Rock-Legende verschiebt Konzerte 

Betroffen sind auch einige prominente russische Künstler. Einer von denjenigen, die nach Hause zurückkehren mussten, heißt Andrej Merkurjew. Der 41-Jährige ist Solist des Moskauer Bolschoi Theaters und wollte am Freitag in die südukrainische Hafenstadt Odessa am Schwarzen Meer einreisen. Im dortigen Theater läuft seit Jahren ein vom ihm inszeniertes Ballettstück. Merkurjew wurde am Flughafen in Odessa gestoppt und zurückgeschickt.

Der kultige russische Rock-Star der 80er Jahre Boris Grebenschtschikow ging auf die Nummer sicher und verkündete auf Facebook, er werde seine für die kommenden Tage geplanten Konzerte in Kiew und Odessa wegen "höherer Gewalt" wohl auf den Sommer 2019 verschieben.
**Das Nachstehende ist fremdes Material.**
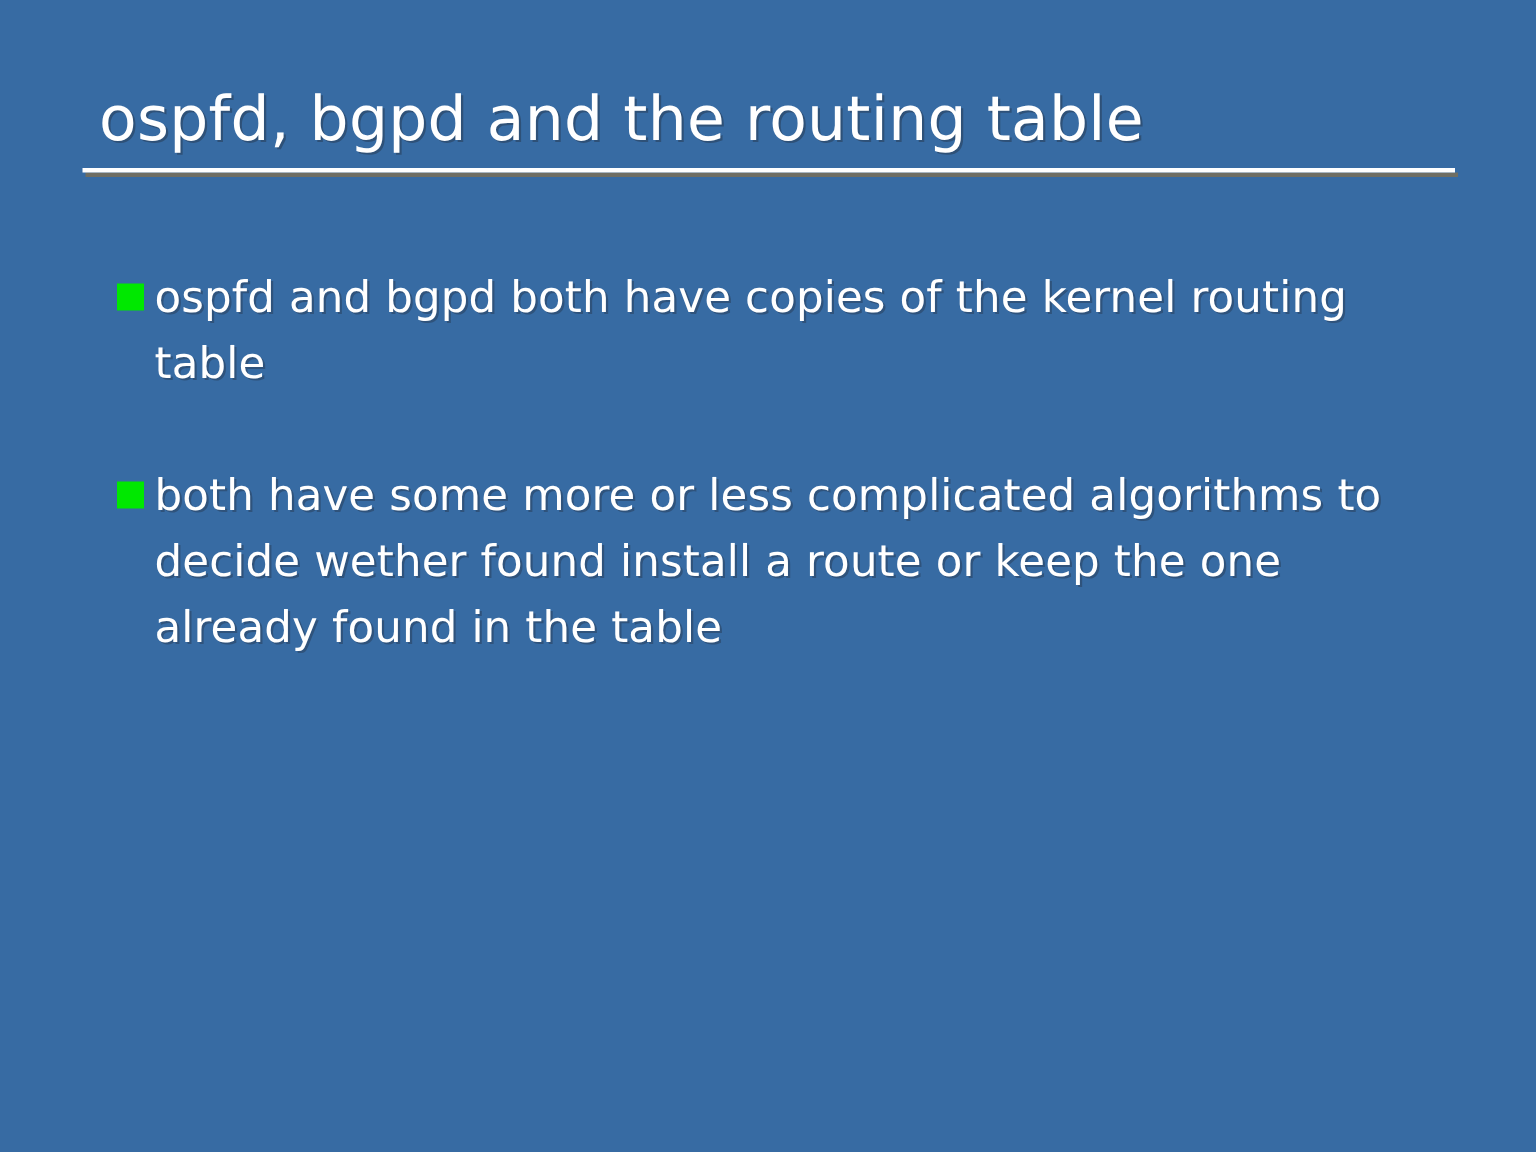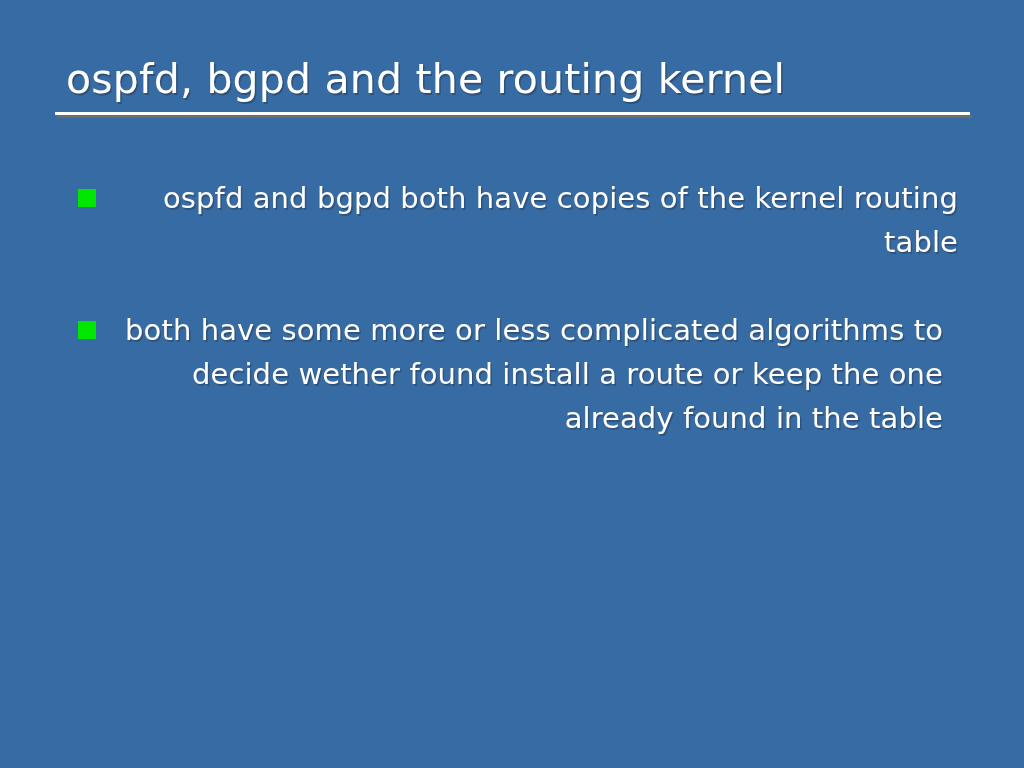--- a/index.html
+++ b/index.html
@@ -72,21 +72,20 @@
     left:78px;
     top:176px;
     width:880px;
   }
 
   .bullet-item {
     position:relative;
     display:block;
     padding-left:25px;
     margin-bottom:44px;
-    text-align:right;
   }
   .bullet-item:last-child { margin-bottom:0; }
 
   .bullet-marker {
     position:absolute;
     left:0;
     top:13px;
     width:18px;
     height:18px;
     background:#00e800;
@@ -105,21 +104,21 @@
   }
 
   .b2 .bullet-text { max-width:840px; }
 </style>
 </head>
 <body style="background: rgb(55, 107, 163);">
 
 <div class="slide" style="background: rgb(55, 107, 163);">
 
   <div class="title-block">
-    <div class="slide-title" style="color: rgb(255, 255, 255);">ospfd, bgpd and the routing kernel</div>
+    <div class="slide-title" style="color: rgb(255, 255, 255);">ospfd, bgpd and the routing table</div>
     <div class="title-rule">
       <div class="rule-shadow" style="background: rgb(110, 110, 100);"></div>
       <div class="rule-line" style="background: rgb(255, 255, 255);"></div>
     </div>
   </div>
 
   <div class="body-block">
 
     <div class="bullet-item b1">
       <span class="bullet-marker" style="background: rgb(0, 232, 0);"></span>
Er hat jedoch das ukrainische Kriegsrecht nicht ausdrücklich erwähnt. Grebenschtschikow ist zwar 65 und selbst vom Verbot nicht betroffen, doch er möchte offenbar mögliche Probleme für jüngere Mitglieder seiner Band ausschließen.

 

Seit der Krim-Annexion 2014 schränkte die Ukraine immer weiter die Einreisebedingungen für Russen ein: Sie wurden strenger kontrolliert, manche landeten auf schwarzen Listen und wurden mit einem langjährigem Einreiseverbot belegt. Direkte Flugverbindung wurde eingestellt. Seit Anfang 2018 dürfen Russen nur mit biometrischen Pässen in die Ukraine einreisen. Auch die Einführung einer Visumspflicht ist im Gespräch. Die Besucherzahl aus Russland sank von mehr als neun Millionen im Jahr 2013 auf weniger als 1,5 Millionen Menschen 2017.